3) On a 32-bit to 64-bit migration, your C program corrupts data intermittently—what pitfalls do you target first?

  • I’d look for pointer-to-int casts where width changes break assumptions.
  • I’d review struct packing and alignment, especially around pointers and size_t fields.
  • I’d check file offsets and time types for truncation and sign issues.
  • I’d scan printf/scanf format strings for mismatches with wider types.
  • I’d examine cross-process protocols where field sizes were “implied” not defined.
  • I’d test boundary cases with very large indices and buffer sizes.
  • I’d add static analysis to flag unsafe casts and suspicious arithmetic.

4) Real-time system spikes cause missed deadlines—how do you make a C module more predictable?

  • I’d map the hot path and remove dynamic allocation in the deadline window.
  • I’d prefer fixed-size buffers and pre-initialized pools to avoid jitter.
  • I’d bound loops and avoid unbounded retries or backoffs.
  • I’d pick algorithms with stable O(1)/O(log n) behavior under load.
  • I’d reduce syscalls and context switches inside the critical section.
  • I’d set clear priorities and avoid priority inversion with careful locking.
  • I’d measure worst-case latency, not averages, before and after changes.

5) Your C service crashes only under heavy concurrency—how do you hunt the race without drowning in logs?

  • I’d reproduce with a stress profile that amplifies the timing window.
  • I’d shrink the suspect area by toggling features until the crash pattern changes.
  • I’d add minimal, timestamped markers around shared data accesses.
  • I’d check for double-free, use-after-free, and non-atomic reads of shared flags.
  • I’d simplify locking: one owner, one policy, and clear lock order to avoid cycles.
  • I’d create a tiny standalone test that mimics the contested access.
  • I’d keep fixes surgical and write a regression test that hammers the same path.

6) Two teams want static vs dynamic linking for your C SDK—how do you decide?

  • I’d start from consumer constraints: footprint, update cadence, and platform rules.
  • Static linking helps with single-file deploys and no external deps.
  • Dynamic linking helps patch security issues without rebuilding apps.
  • Static can bloat binaries; dynamic can create “works on my machine” issues.
  • Licensing and symbol visibility may push one way or the other.
  • For many clients, I’d ship both plus a stable C API layer and versioned SONAME.
  • I’d document the trade-offs so teams choose knowingly.

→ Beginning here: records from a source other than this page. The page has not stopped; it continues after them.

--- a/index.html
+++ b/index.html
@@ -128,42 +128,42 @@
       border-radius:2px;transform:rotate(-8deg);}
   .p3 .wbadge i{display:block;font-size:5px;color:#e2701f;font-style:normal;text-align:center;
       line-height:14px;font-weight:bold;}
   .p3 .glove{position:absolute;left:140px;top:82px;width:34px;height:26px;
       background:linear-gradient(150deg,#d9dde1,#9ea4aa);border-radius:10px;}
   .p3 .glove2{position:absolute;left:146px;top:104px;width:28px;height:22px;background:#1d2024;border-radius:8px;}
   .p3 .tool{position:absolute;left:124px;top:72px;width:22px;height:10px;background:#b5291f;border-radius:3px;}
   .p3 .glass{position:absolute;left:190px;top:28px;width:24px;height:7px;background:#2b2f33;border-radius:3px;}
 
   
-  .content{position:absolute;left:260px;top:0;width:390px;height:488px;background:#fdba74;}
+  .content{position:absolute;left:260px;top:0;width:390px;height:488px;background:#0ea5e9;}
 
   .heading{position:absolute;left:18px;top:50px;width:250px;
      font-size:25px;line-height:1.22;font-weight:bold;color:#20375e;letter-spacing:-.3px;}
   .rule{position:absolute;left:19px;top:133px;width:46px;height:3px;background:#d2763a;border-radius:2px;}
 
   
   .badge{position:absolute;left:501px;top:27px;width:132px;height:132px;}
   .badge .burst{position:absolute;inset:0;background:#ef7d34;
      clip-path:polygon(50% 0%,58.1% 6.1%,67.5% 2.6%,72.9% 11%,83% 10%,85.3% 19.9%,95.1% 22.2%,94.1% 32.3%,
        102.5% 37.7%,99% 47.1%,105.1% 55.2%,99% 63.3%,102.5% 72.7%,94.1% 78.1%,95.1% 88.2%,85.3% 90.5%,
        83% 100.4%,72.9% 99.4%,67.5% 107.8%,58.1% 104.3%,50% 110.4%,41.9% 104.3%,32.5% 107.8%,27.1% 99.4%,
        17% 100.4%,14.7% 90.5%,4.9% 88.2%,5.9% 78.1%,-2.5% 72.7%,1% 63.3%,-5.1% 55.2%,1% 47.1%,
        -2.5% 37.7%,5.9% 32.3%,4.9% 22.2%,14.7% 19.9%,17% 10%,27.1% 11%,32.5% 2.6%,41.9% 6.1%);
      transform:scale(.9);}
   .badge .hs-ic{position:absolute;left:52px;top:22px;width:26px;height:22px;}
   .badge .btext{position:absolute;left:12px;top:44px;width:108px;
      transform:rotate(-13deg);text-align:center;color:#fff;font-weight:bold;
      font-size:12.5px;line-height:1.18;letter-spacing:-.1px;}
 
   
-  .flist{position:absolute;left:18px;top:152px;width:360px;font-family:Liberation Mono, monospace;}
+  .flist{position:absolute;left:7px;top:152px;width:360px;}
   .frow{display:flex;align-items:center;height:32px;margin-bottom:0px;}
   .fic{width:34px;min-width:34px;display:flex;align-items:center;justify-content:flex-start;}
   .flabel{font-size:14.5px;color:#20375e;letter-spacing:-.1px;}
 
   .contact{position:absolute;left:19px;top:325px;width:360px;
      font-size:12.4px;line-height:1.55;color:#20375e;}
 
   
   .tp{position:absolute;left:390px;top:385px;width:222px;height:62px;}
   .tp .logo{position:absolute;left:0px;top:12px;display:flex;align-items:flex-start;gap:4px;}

7) Your embedded C code must run with “no malloc” policy—how do you design safely?

  • I’d size all buffers upfront with clear headroom for worst-case inputs.
  • I’d use ring buffers and object pools for predictable reuse.
  • I’d validate all indices and lengths before touching memory.
  • I’d precompute tables and constants at build time where possible.
  • I’d design state machines with explicit states instead of ad-hoc flags.
  • I’d add runtime asserts that can be compiled out in production builds.
  • I’d monitor stack depth to avoid silent overflows.

8) A new feature needs file I/O speedups—what would you try before rewriting in another language?

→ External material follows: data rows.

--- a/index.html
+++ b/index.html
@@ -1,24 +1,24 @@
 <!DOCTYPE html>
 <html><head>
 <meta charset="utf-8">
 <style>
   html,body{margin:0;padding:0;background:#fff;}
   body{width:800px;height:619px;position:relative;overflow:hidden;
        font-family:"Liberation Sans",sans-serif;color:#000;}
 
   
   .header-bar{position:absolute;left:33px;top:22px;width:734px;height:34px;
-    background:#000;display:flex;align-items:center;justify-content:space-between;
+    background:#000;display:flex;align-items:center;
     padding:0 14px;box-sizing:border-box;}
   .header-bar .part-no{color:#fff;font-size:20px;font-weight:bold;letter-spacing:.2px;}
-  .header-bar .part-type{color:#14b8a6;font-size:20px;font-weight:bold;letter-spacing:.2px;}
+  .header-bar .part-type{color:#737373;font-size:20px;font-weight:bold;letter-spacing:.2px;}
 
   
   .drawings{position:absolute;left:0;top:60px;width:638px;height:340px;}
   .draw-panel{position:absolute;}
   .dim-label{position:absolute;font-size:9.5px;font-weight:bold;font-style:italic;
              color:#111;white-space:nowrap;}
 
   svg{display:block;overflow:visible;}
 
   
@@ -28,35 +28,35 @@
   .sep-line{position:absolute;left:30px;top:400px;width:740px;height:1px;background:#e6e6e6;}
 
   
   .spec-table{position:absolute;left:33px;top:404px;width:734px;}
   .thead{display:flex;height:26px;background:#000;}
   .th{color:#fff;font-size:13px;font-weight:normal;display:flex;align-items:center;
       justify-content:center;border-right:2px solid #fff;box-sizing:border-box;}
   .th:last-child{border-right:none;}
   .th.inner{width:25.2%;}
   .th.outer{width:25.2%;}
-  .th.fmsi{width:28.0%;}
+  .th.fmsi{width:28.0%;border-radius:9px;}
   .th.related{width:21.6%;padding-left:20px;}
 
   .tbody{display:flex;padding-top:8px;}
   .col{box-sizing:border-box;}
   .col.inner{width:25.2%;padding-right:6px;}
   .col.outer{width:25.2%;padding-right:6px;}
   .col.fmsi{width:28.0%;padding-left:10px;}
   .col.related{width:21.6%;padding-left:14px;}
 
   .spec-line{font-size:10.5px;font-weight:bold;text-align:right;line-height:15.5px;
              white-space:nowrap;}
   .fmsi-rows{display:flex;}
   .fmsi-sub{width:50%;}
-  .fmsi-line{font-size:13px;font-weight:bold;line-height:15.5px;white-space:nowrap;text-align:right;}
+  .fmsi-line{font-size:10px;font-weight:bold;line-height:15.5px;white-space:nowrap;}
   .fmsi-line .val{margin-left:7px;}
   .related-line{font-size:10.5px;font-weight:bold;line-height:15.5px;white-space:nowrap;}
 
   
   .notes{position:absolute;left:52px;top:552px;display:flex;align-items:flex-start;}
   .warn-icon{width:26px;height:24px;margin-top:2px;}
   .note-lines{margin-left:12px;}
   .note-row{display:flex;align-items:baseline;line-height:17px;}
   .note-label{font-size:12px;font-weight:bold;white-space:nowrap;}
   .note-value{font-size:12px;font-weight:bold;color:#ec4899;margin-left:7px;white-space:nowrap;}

  • I’d batch reads/writes to reduce syscall overhead.
  • I’d use buffered I/O wisely and align to the filesystem block size.
  • I’d evaluate memory-mapped I/O if access patterns suit it.
  • I’d avoid tiny syncs; coalesce flushes where durability rules allow.
  • I’d pre-allocate files to prevent fragmentation during growth.
  • I’d profile actual I/O wait vs CPU so we fix the real bottleneck.
  • I’d confirm that the storage and mount options aren’t the hidden culprit.

9) Your team keeps hitting undefined behavior bugs—how do you reduce UB risk in a C codebase?

  • I’d define a strict subset: no wild pointer casts, no aliasing tricks.
  • I’d turn on maximum warnings and treat them as errors.
  • I’d run sanitizers regularly in CI to catch UB early.
  • I’d replace hand-rolled macros with safer inline functions.
  • I’d document alignment, lifetime, and ownership rules in headers.
  • I’d add small unit tests around any code that relies on compilers’ specifics.
  • I’d conduct targeted code reviews focused on UB hotspots.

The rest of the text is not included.